Leave the pictures out and give every entry again exactly.

==== RAW DATA ====

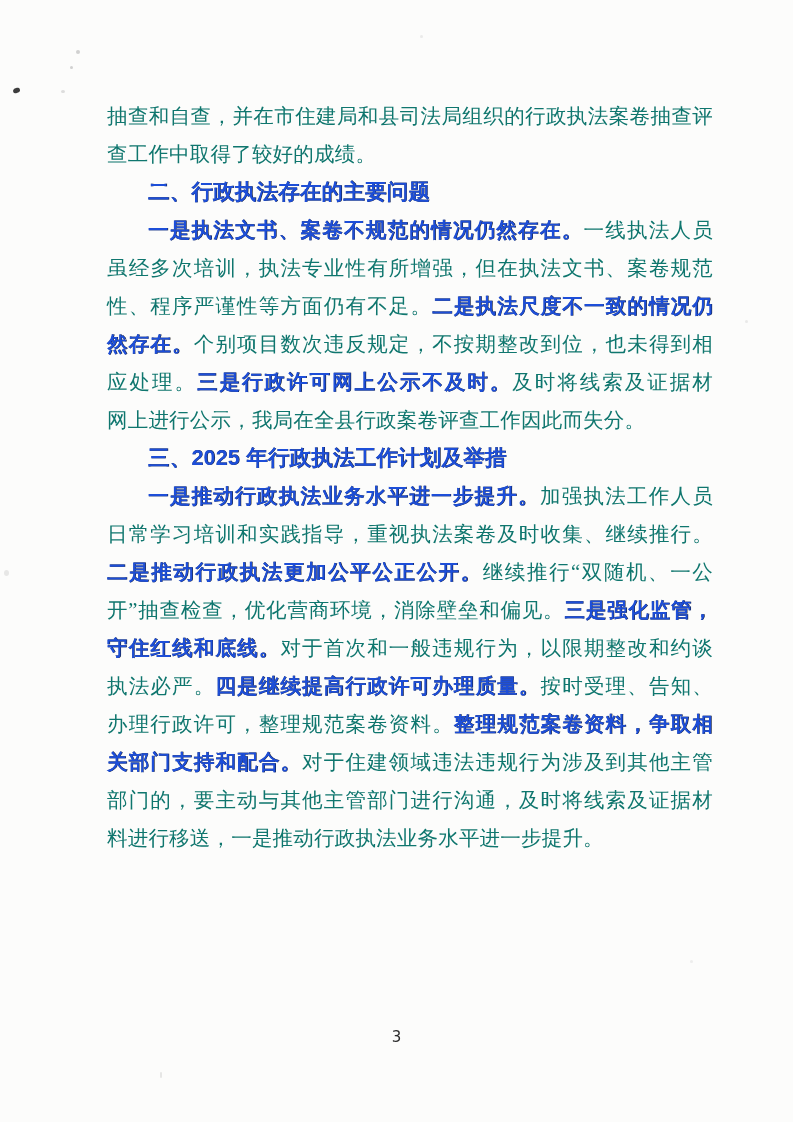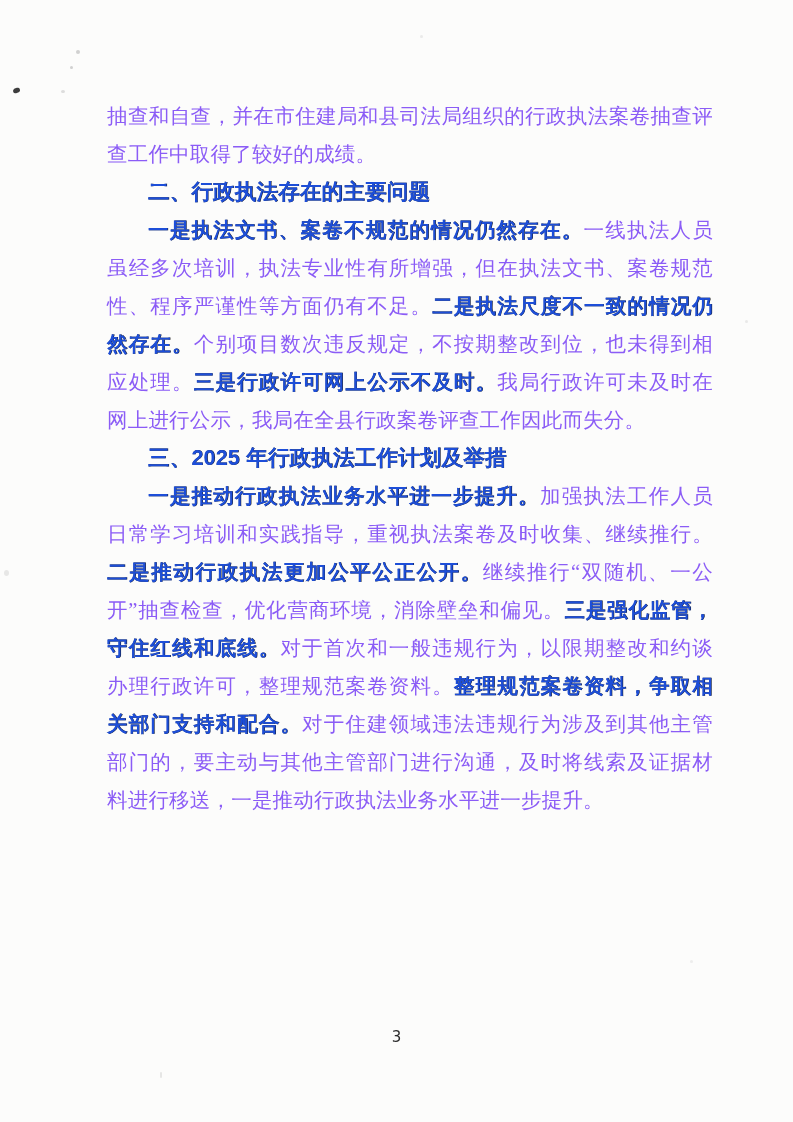--- a/index.html
+++ b/index.html
@@ -33,21 +33,21 @@
     text-justify: inter-ideograph;
     white-space: normal;
   }
   .line.indent { padding-left: 41px; }
   .line.heading {
     font-family: "Liberation Sans", "DejaVu Sans", sans-serif;
     font-weight: 700;
     font-size: 21.5px;
     color: #161616;
   }
-  .run { color: #8b5cf6; }
+  .run { color: #0f766e; }
   .run.bold {
     font-weight: 700;
     color: #1d4ed8;
     text-shadow: 0.4px 0 0 #141414;
   }
   .page-number {
     position: absolute;
     left: 0;
     right: 0;
     top: 1028px;
@@ -87,28 +87,29 @@
   <div class="speck speck-10"></div>
 
   <div class="text-block">
       <div class="line body justify"><span class="run">抽查和自查，并在市住建局和县司法局组织的行政执法案卷抽查评</span></div>
       <div class="line body"><span class="run">查工作中取得了较好的成绩。</span></div>
       <div class="line heading indent"><span class="run bold">二、行政执法存在的主要问题</span></div>
       <div class="line body indent justify"><span class="run bold">一是执法文书、案卷不规范的情况仍然存在。</span><span class="run">一线执法人员</span></div>
       <div class="line body justify"><span class="run">虽经多次培训，执法专业性有所增强，但在执法文书、案卷规范</span></div>
       <div class="line body justify"><span class="run">性、程序严谨性等方面仍有不足。</span><span class="run bold">二是执法尺度不一致的情况仍</span></div>
       <div class="line body justify"><span class="run bold">然存在。</span><span class="run">个别项目数次违反规定，不按期整改到位，也未得到相</span></div>
-      <div class="line body justify"><span class="run">应处理。</span><span class="run bold">三是行政许可网上公示不及时。</span><span class="run">我局行政许可未及时在</span></div>
+      <div class="line body justify"><span class="run">应处理。</span><span class="run bold">三是行政许可网上公示不及时。</span><span class="run">及时将线索及证据材</span></div>
       <div class="line body"><span class="run">网上进行公示，我局在全县行政案卷评查工作因此而失分。</span></div>
       <div class="line heading indent"><span class="run bold">三、2025 年行政执法工作计划及举措</span></div>
       <div class="line body indent justify"><span class="run bold">一是推动行政执法业务水平进一步提升。</span><span class="run">加强执法工作人员</span></div>
       <div class="line body justify"><span class="run">日常学习培训和实践指导，重视执法案卷及时收集、继续推行。</span></div>
       <div class="line body justify"><span class="run bold">二是推动行政执法更加公平公正公开。</span><span class="run">继续推行“双随机、一公</span></div>
       <div class="line body justify"><span class="run">开”抽查检查，优化营商环境，消除壁垒和偏见。</span><span class="run bold">三是强化监管，</span></div>
       <div class="line body justify"><span class="run bold">守住红线和底线。</span><span class="run">对于首次和一般违规行为，以限期整改和约谈</span></div>
+      <div class="line body justify"><span class="run">执法必严。</span><span class="run bold">四是继续提高行政许可办理质量。</span><span class="run">按时受理、告知、</span></div>
       <div class="line body justify"><span class="run">办理行政许可，整理规范案卷资料。</span><span class="run bold">整理规范案卷资料，争取相</span></div>
       <div class="line body justify"><span class="run bold">关部门支持和配合。</span><span class="run">对于住建领域违法违规行为涉及到其他主管</span></div>
       <div class="line body justify"><span class="run">部门的，要主动与其他主管部门进行沟通，及时将线索及证据材</span></div>
       <div class="line body"><span class="run">料进行移送，一是推动行政执法业务水平进一步提升。</span></div>
     </div>
 
   <div class="page-number">3</div>
 
 </div>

====

▶ _ANSWER SPACE_:
--- a/index.html
+++ b/index.html
@@ -33,21 +33,21 @@
     text-justify: inter-ideograph;
     white-space: normal;
   }
   .line.indent { padding-left: 41px; }
   .line.heading {
     font-family: "Liberation Sans", "DejaVu Sans", sans-serif;
     font-weight: 700;
     font-size: 21.5px;
     color: #161616;
   }
-  .run { color: #8b5cf6; }
+  .run { color: #0f766e; }
   .run.bold {
     font-weight: 700;
     color: #1d4ed8;
     text-shadow: 0.4px 0 0 #141414;
   }
   .page-number {
     position: absolute;
     left: 0;
     right: 0;
     top: 1028px;
@@ -87,28 +87,29 @@
   <div class="speck speck-10"></div>
 
   <div class="text-block">
       <div class="line body justify"><span class="run">抽查和自查，并在市住建局和县司法局组织的行政执法案卷抽查评</span></div>
       <div class="line body"><span class="run">查工作中取得了较好的成绩。</span></div>
       <div class="line heading indent"><span class="run bold">二、行政执法存在的主要问题</span></div>
       <div class="line body indent justify"><span class="run bold">一是执法文书、案卷不规范的情况仍然存在。</span><span class="run">一线执法人员</span></div>
       <div class="line body justify"><span class="run">虽经多次培训，执法专业性有所增强，但在执法文书、案卷规范</span></div>
       <div class="line body justify"><span class="run">性、程序严谨性等方面仍有不足。</span><span class="run bold">二是执法尺度不一致的情况仍</span></div>
       <div class="line body justify"><span class="run bold">然存在。</span><span class="run">个别项目数次违反规定，不按期整改到位，也未得到相</span></div>
-      <div class="line body justify"><span class="run">应处理。</span><span class="run bold">三是行政许可网上公示不及时。</span><span class="run">我局行政许可未及时在</span></div>
+      <div class="line body justify"><span class="run">应处理。</span><span class="run bold">三是行政许可网上公示不及时。</span><span class="run">及时将线索及证据材</span></div>
       <div class="line body"><span class="run">网上进行公示，我局在全县行政案卷评查工作因此而失分。</span></div>
       <div class="line heading indent"><span class="run bold">三、2025 年行政执法工作计划及举措</span></div>
       <div class="line body indent justify"><span class="run bold">一是推动行政执法业务水平进一步提升。</span><span class="run">加强执法工作人员</span></div>
       <div class="line body justify"><span class="run">日常学习培训和实践指导，重视执法案卷及时收集、继续推行。</span></div>
       <div class="line body justify"><span class="run bold">二是推动行政执法更加公平公正公开。</span><span class="run">继续推行“双随机、一公</span></div>
       <div class="line body justify"><span class="run">开”抽查检查，优化营商环境，消除壁垒和偏见。</span><span class="run bold">三是强化监管，</span></div>
       <div class="line body justify"><span class="run bold">守住红线和底线。</span><span class="run">对于首次和一般违规行为，以限期整改和约谈</span></div>
+      <div class="line body justify"><span class="run">执法必严。</span><span class="run bold">四是继续提高行政许可办理质量。</span><span class="run">按时受理、告知、</span></div>
       <div class="line body justify"><span class="run">办理行政许可，整理规范案卷资料。</span><span class="run bold">整理规范案卷资料，争取相</span></div>
       <div class="line body justify"><span class="run bold">关部门支持和配合。</span><span class="run">对于住建领域违法违规行为涉及到其他主管</span></div>
       <div class="line body justify"><span class="run">部门的，要主动与其他主管部门进行沟通，及时将线索及证据材</span></div>
       <div class="line body"><span class="run">料进行移送，一是推动行政执法业务水平进一步提升。</span></div>
     </div>
 
   <div class="page-number">3</div>
 
 </div>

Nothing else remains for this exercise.